The girl didn’t reply but clutched the baby against her chest, to protect it. The man didn’t notice the gesture. With his finger he gently stroked her rosy forehead.
“You don’t think she’s too delicate to be out in this wind?”
He was confronted by a hard look and heard the woman hold her breath between clenched teeth. He stood there a moment, hesitating.
“None of my business. I can see you’re not the talkative kind. Salut.” He limped away, up a diagonal path toward a vineyard that hugged the slope like a green sheet spread across the arid land. Without turning her head, she followed him with her eyes. He walked fast. Soon she could see only a dark smudge against the bright horizon.
She placed the sleeping infant on the ground, then picked up a nearby rock. She pulled a dirty rope from her pocket and began to wind it around the rock. Two red, feverish spots shone on her emaciated cheeks. The sun caught blue reflections in her hair and made her bloodless fingernails shimmer as her hands knotted the rope.
She strode back to the child’s side and knelt down.

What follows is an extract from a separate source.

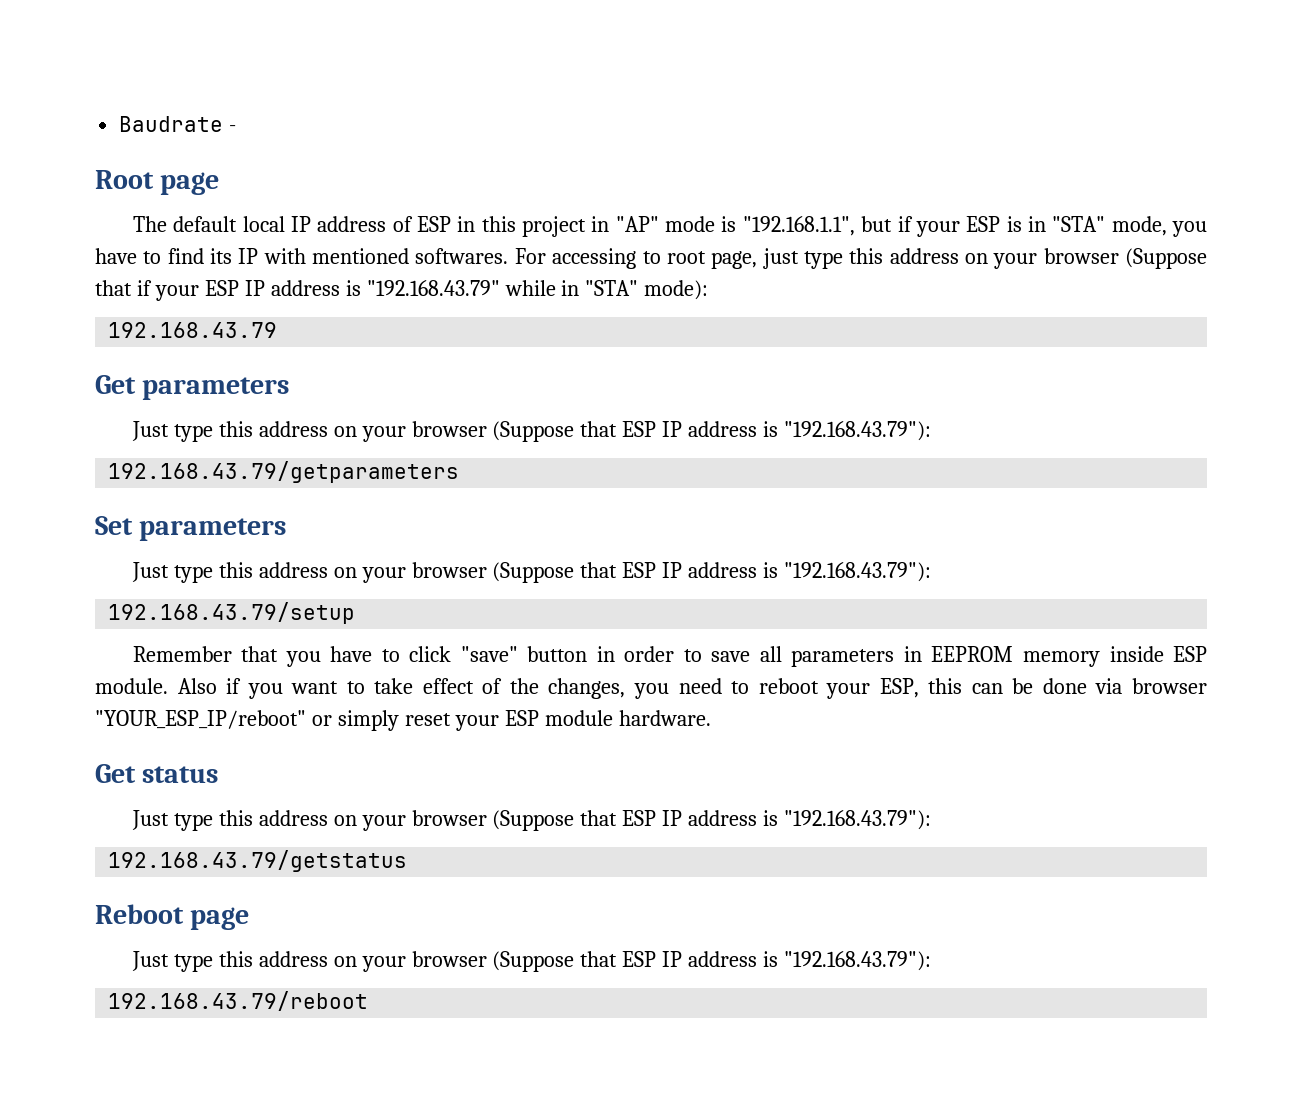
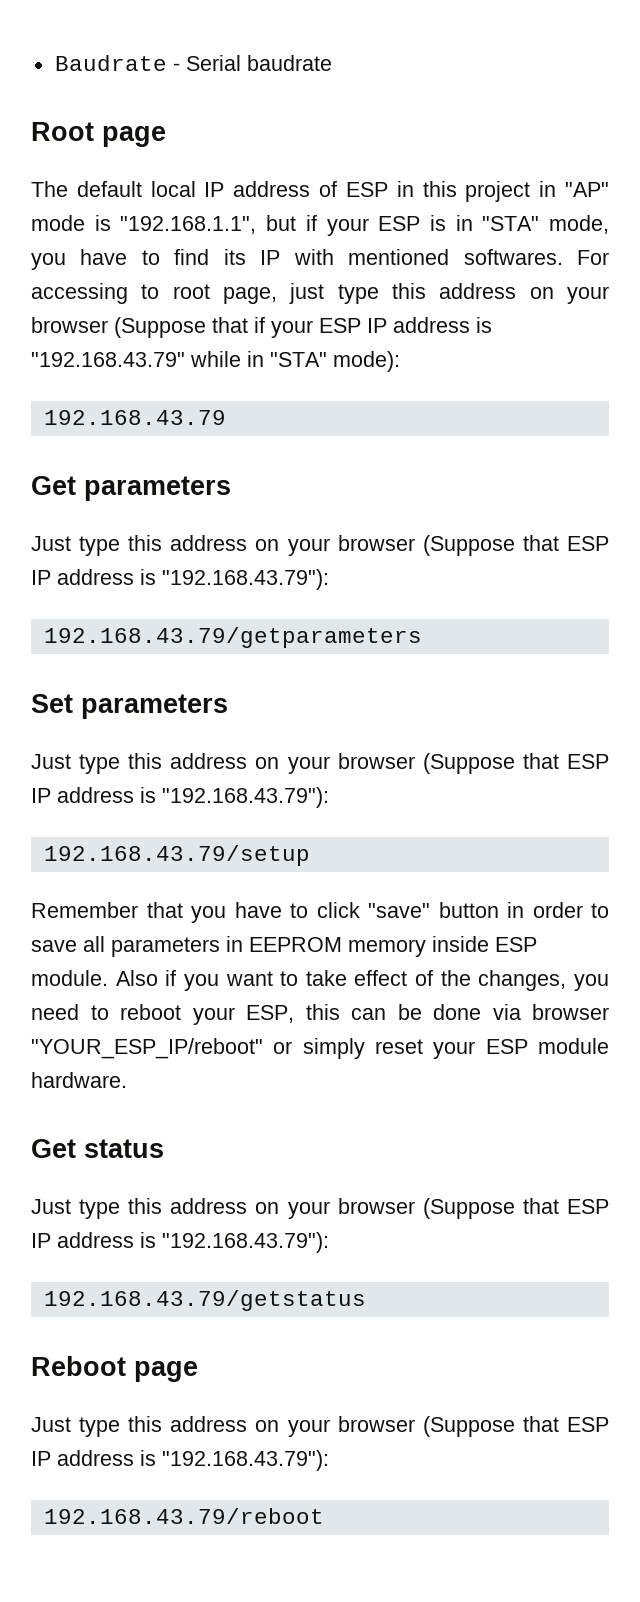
- Baudrate -
+ Baudrate - Serial baudrate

Slowly she slipped the rope under her head. The baby whimpered and clenched its fists without waking up.
“Hush, little thing, Go to sleep,” she whispered as she picked up the baby.
The girl had to make an effort to stand up. She placed the rock on the baby’s stomach and walked to the water’s edge. Her feet plunged into the mud. She took a step forward, glanced around with bulging eyes, and threw it as hard as she could.